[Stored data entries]
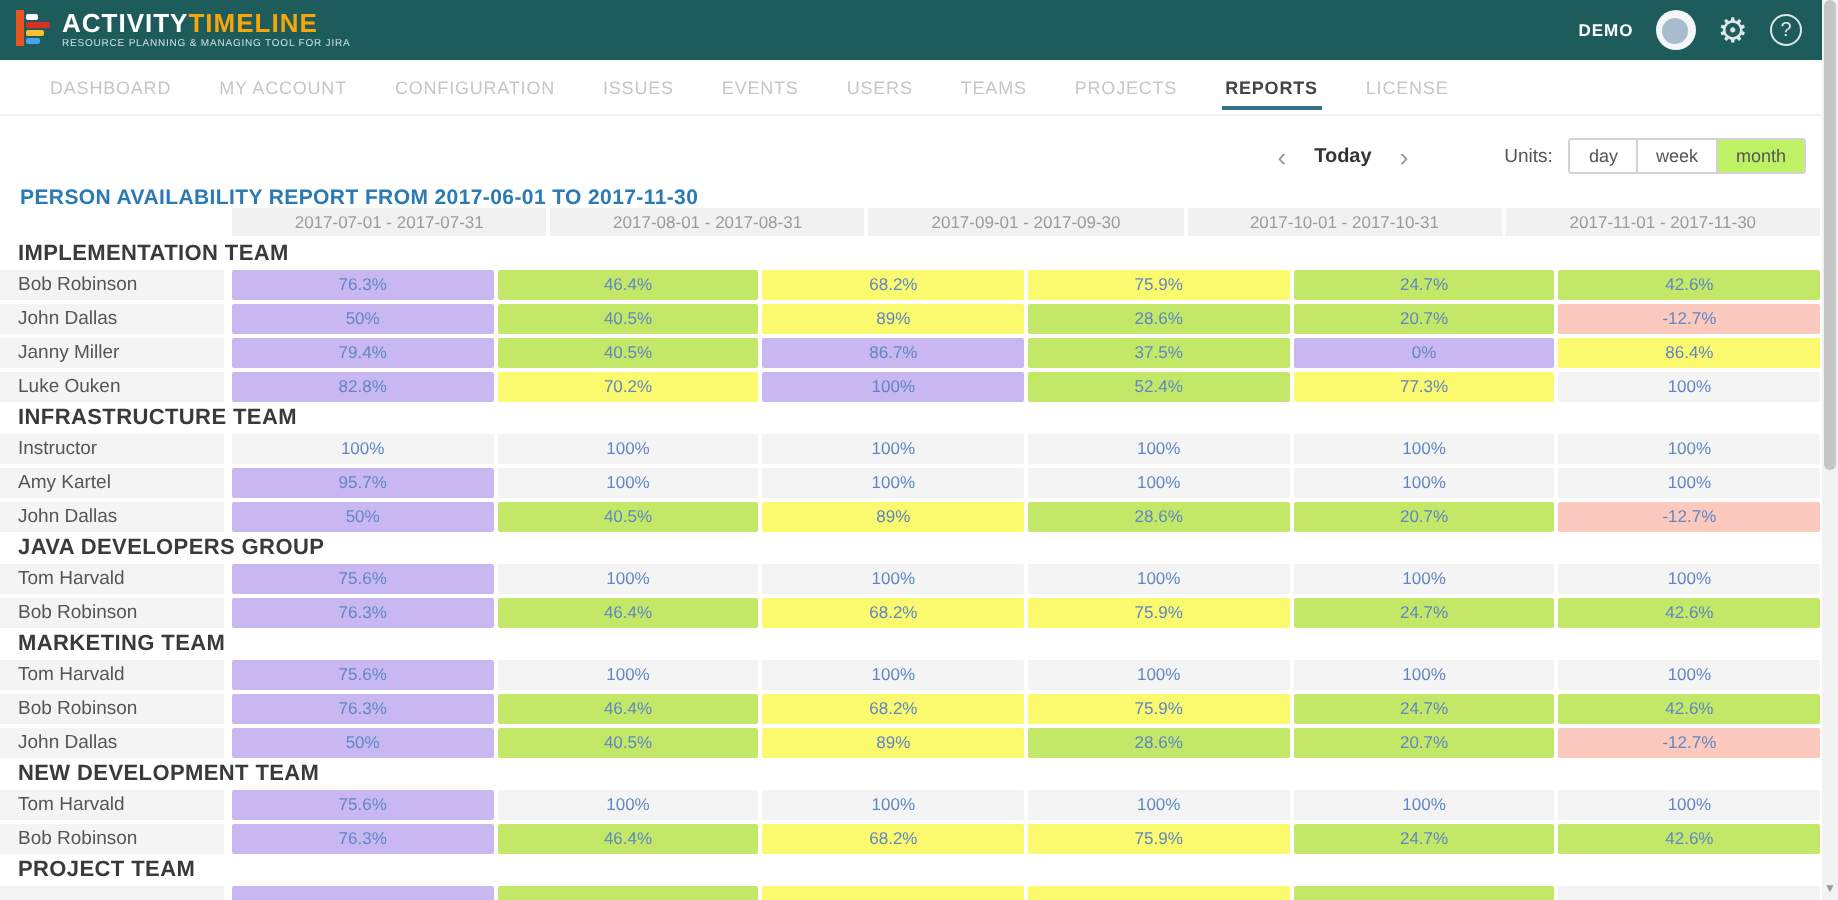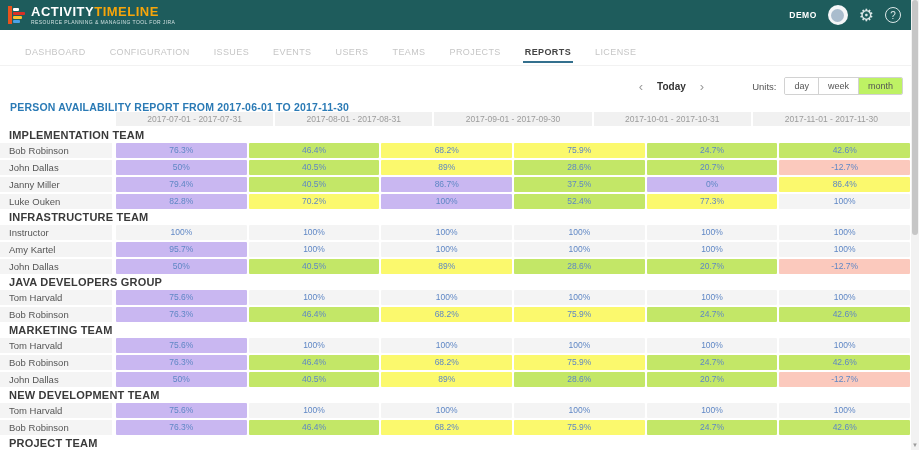"ACTIVITYTIMELINE" .logo { align-items: center -> flex-start }
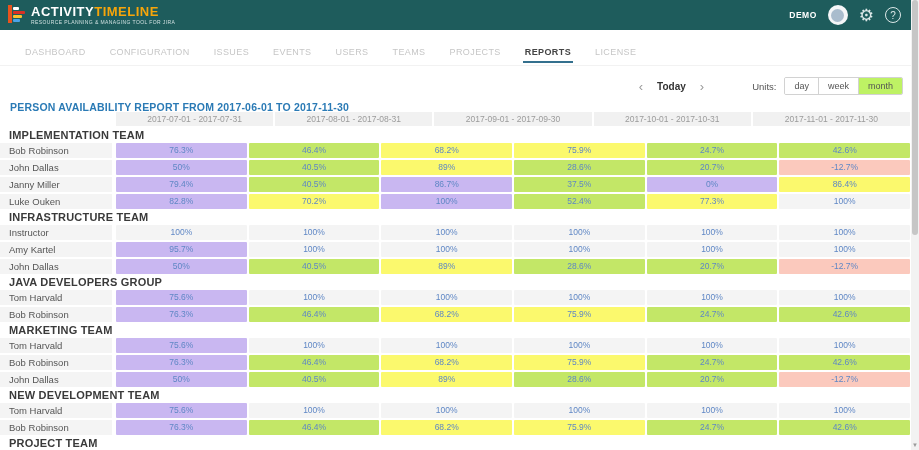"DASHBOARD" .navbar { margin-top: 8px -> none }
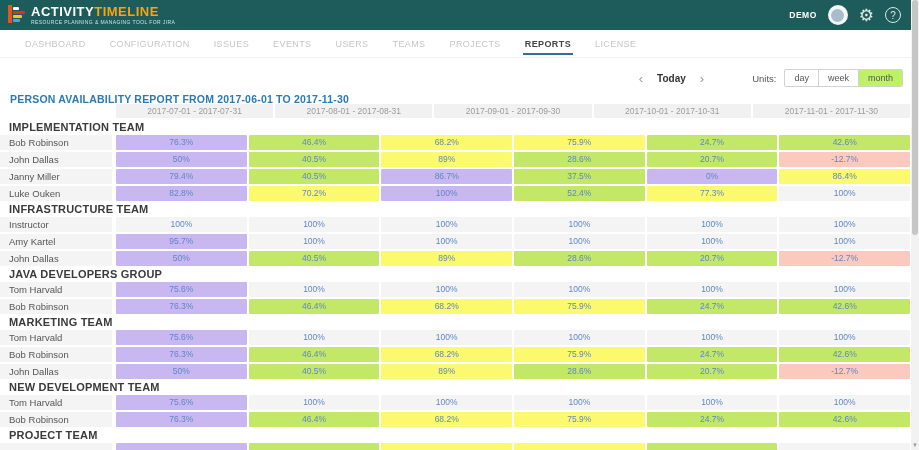"MY ACCOUNT" div.nav-item { html: none -> <div>MY ACCOUNT</div> }
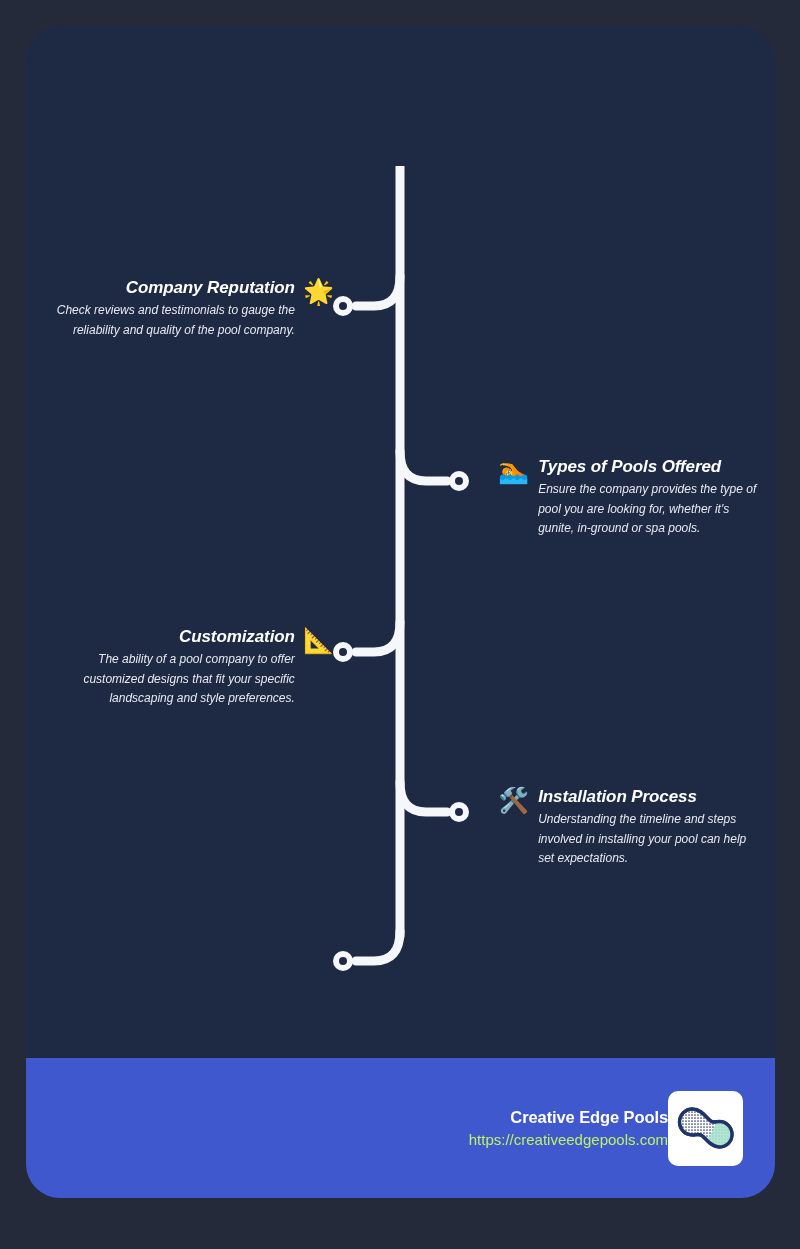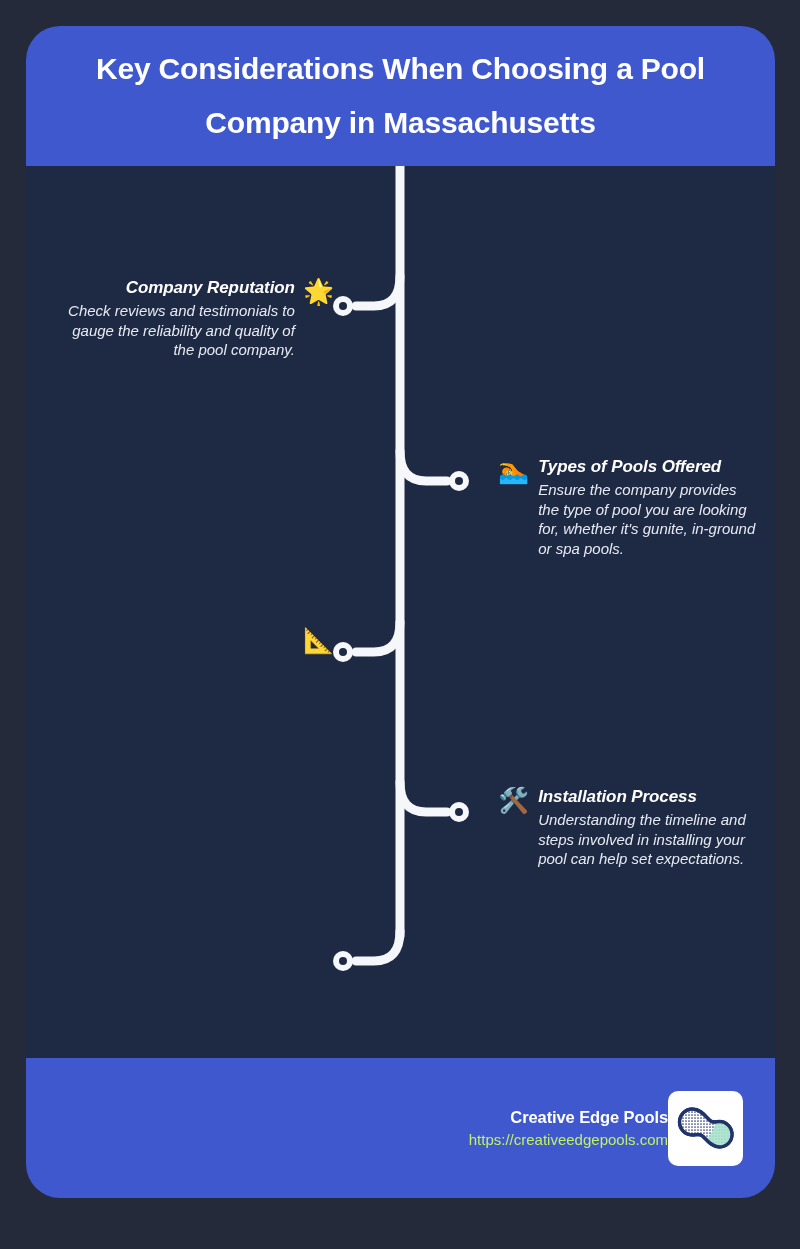"Key Considerations When Choosing a" div.header { html: <div> <div>Key Considerations When Choosing a Pool Company in Massachusetts</div> </div> -> none }
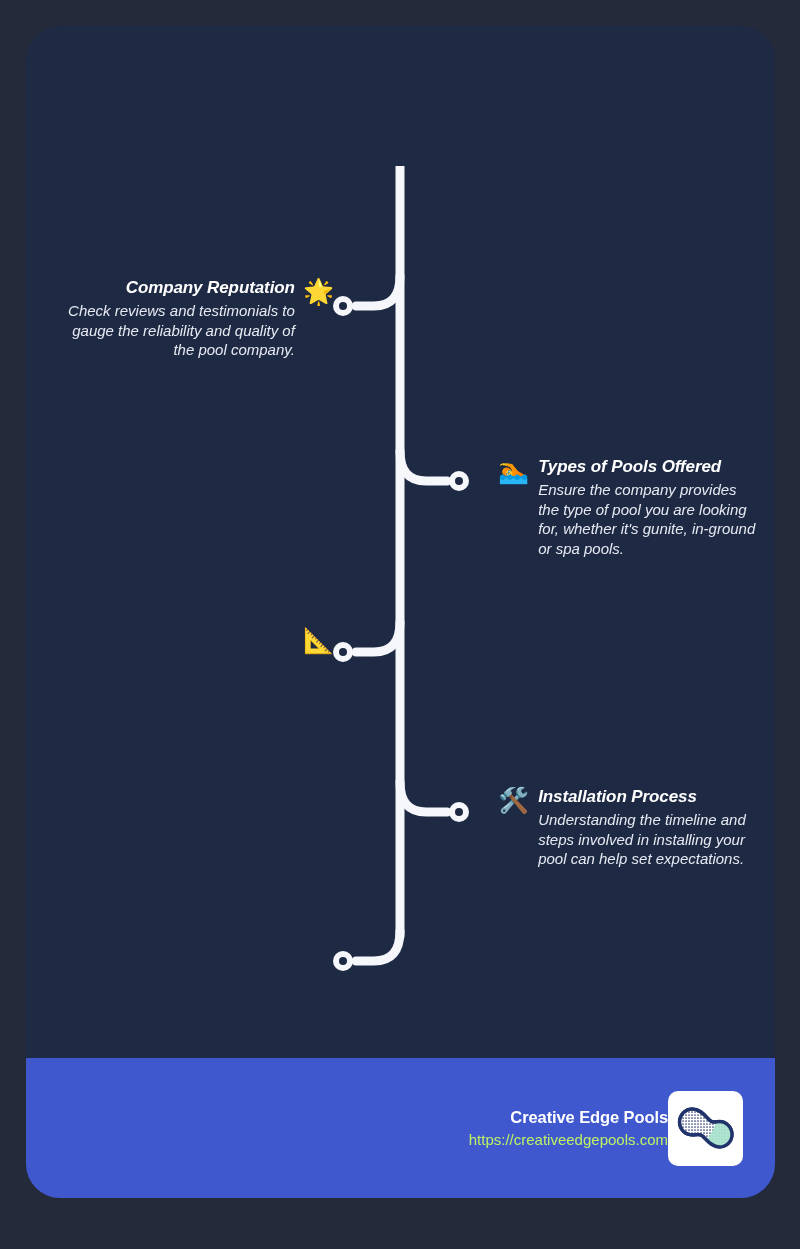"Check reviews and testimonials to" .item-desc { font-size: 15px -> 12px }
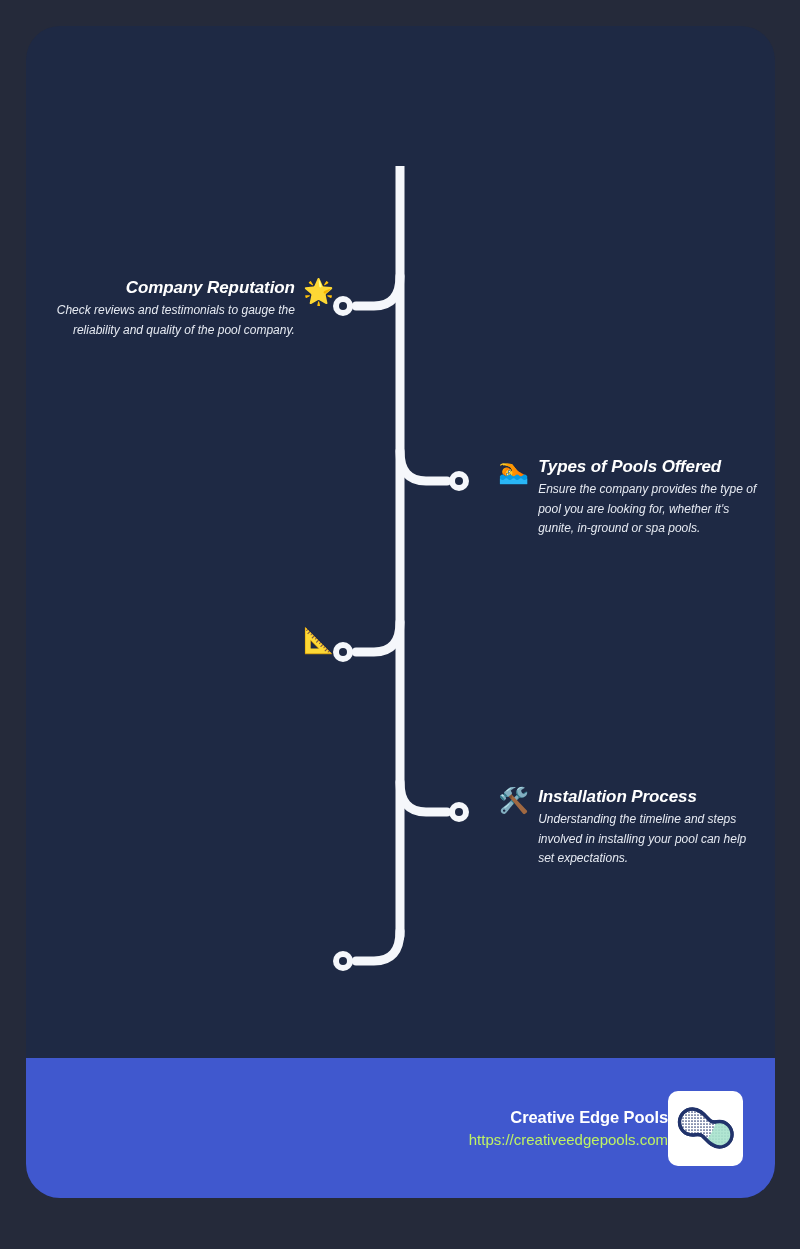"Customization" div.item-text { html: none -> <div> <div>Customization</div> <div>The ability of a pool company to offer customized designs that fit your specific landscaping and style preferences.</div> </div> }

- **ACTIVITY**
Give the entries again without a single change, but with no pictures.

- **REPLY TO THE TASK**
"ACTIVITYTIMELINE" .logo { align-items: center -> flex-start }
"DASHBOARD" .navbar { margin-top: 8px -> none }
"MY ACCOUNT" div.nav-item { html: none -> <div>MY ACCOUNT</div> }
"Key Considerations When Choosing a" div.header { html: <div> <div>Key Considerations When Choosing a Pool Company in Massachusetts</div> </div> -> none }
"Check reviews and testimonials to" .item-desc { font-size: 15px -> 12px }
"Customization" div.item-text { html: none -> <div> <div>Customization</div> <div>The ability of a pool company to offer customized designs that fit your specific landscaping and style preferences.</div> </div> }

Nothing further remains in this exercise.